#120 「ドーサカ」

 木曜日に久しぶりに梅田界隈を歩きました。その日、楽しみにしていた「砂の器」シネマコンサートが午後、フェスティバルホールであったので、午前中はパソコンなどの品定めのため久々にヨドバシカメラに寄ることも行程表に組み込んで懐かしの大阪探訪の旅に出ました。

 大阪梅田の界隈を毎日のようにブラブラ(というか通過)していたのは、大阪外大が箕面市に移転する前、まだ上本町8丁目にあった、たかだか最初の半年間のことでしたが、まるでその半年間はその10倍に感じるくらい濃い日々でした。

 JR大阪駅中央改札から南へ地下に降りて地下街を歩き、地下鉄東梅田駅から谷町線に乗って四天王寺前夕陽が丘駅で下車し、古くなって廊下がキシキシと悲鳴を上げる上八(うえはち)キャンパスまで歩く。地下街に降りたときにいつも同じ場所に座っていた障害者の方、全国都道府県のお土産店が並んだ路地、ベルトコンベヤーに乗った品物のように同じ速度で流れる人々、少しでも立ち止まるともみくちゃにされて大変でした。人、人、また人・・・・。
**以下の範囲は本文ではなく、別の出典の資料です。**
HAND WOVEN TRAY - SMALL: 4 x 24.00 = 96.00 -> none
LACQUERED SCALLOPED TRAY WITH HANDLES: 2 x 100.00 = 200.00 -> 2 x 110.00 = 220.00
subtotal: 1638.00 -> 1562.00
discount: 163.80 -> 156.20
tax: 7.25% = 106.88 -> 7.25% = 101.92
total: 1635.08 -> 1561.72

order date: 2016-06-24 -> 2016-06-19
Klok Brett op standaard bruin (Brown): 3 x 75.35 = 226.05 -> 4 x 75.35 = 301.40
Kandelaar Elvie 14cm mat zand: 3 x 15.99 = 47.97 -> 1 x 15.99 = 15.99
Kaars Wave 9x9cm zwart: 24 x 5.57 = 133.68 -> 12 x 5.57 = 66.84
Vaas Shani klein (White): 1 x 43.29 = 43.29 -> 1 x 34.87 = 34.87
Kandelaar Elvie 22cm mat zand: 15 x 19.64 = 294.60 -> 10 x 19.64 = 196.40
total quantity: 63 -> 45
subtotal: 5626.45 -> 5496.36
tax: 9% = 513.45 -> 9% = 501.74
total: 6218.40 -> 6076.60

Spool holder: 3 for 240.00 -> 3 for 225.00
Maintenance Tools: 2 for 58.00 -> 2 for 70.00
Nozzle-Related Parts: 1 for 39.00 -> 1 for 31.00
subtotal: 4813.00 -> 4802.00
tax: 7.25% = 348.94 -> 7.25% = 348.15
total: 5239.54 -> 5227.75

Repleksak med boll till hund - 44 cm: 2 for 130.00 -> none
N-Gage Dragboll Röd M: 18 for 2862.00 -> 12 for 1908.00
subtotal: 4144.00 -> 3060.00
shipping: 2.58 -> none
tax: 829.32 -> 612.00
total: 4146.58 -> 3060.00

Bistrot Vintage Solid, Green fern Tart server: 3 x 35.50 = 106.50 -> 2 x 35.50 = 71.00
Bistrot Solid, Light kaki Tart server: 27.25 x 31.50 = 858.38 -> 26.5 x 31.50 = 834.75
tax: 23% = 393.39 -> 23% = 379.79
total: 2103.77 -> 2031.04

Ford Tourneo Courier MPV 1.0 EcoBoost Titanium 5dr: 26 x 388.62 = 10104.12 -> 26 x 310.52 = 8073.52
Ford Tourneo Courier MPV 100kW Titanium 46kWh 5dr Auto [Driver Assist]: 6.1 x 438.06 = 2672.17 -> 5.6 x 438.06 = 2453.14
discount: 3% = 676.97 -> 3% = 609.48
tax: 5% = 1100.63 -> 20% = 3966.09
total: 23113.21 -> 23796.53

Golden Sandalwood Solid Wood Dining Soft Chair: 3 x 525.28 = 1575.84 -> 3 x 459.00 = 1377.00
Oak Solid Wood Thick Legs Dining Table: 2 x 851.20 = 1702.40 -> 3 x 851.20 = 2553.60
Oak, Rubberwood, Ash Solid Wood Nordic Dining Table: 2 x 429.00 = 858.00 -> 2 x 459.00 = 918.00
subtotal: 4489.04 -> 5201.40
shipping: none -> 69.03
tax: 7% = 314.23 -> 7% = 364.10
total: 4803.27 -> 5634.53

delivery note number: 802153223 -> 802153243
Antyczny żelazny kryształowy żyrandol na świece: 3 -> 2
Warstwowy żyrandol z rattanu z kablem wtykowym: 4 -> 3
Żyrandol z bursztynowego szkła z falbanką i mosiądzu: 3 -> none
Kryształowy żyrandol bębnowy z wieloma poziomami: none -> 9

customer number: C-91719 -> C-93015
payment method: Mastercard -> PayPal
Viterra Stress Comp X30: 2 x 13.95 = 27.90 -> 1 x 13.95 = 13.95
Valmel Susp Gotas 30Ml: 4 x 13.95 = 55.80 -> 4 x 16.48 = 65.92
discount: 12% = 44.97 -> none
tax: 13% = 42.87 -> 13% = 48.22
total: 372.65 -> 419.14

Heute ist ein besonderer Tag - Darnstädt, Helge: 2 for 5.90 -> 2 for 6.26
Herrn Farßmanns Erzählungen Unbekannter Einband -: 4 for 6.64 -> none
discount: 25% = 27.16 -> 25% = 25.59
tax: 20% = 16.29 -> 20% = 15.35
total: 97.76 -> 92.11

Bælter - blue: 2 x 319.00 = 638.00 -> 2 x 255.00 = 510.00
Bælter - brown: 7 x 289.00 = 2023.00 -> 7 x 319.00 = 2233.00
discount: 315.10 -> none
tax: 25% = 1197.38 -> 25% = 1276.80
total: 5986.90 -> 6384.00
 梅田界隈の想い出は昼間は地下の世界にもぐり、夜になると地上に出てきて曽根崎けいさつの前や東通りの飲み屋街を徘徊する、まるでモグラのような生活でした。

 大阪駅周辺の再開発は新幹線くらいのスピードで進んでいて、今は昔の姿をほとんど止めなくなっています。駅舎自体が大きく姿を変え、駅の北側のグランドフロント、桜橋出口の郵便局本局は大型商業ビルKITTEになり、堂島から渡辺橋を渡って中之島に向かう四つ橋筋通りも見違えるくらいに大きなビルが立ち並んでいます。いつも頭をひねるのはこれだけのビルを建てて入居者がちゃんとあるのか、採算が合うのかということです。人口の割に開発の規模が合わないんじゃないかなと。知らんけど。

 その中で、地下の街はそれほど変わっていないのではないかと思います。昔ながらの物産店もキャベツだけをつまみにする立ち飲み屋もあると思います。地上の見える部分を華やかにして、地下の見えない部分は古くノスタルジックな姿を残しておく手法は、綺麗な張りぼての人形を彷彿とさせます。でも実際のところをあまり知らないのに知ったように言うのはやめよう。今は「近くて遠い」ノスタルジーの都となった大阪、もっともっと探索してみたいという気にさせられた日でした。

 学生時代のノスタルジックな大阪を思うとき、いつも思い出す歌があります。

 大阪外大のフランス語会話の授業の初日、フランス人の女性の先生から、自己紹介の仕方を習いました。その中で習った「大阪外国語大学」は、今となっては正しく覚えているか自信がありませんが、 “l’universite d’etudies de langue etrangere d’Osaka” (リュニベルシテ・デチュディエ・ドゥ・ラング・エトランジェー・ドーサカ)という長ったらしいものでした。フランス語では英語のofにあたるdeと次の母音がリエゾンするルールがありますので、最後の単語の発音は「ドーサカ」になります。このドーサカというのが、語科の仲間たちの間でツボにはまり、「ドーサカ、ドーサカ、雨の北新地~♪」と当時はやっていた歌に合わせて歌っていたというたわいもない思い出が時々よみがえってきます。

 でも、確か当時は「雨の北新地」じゃなくて「阿倍野、北新地」と歌っていた気がします。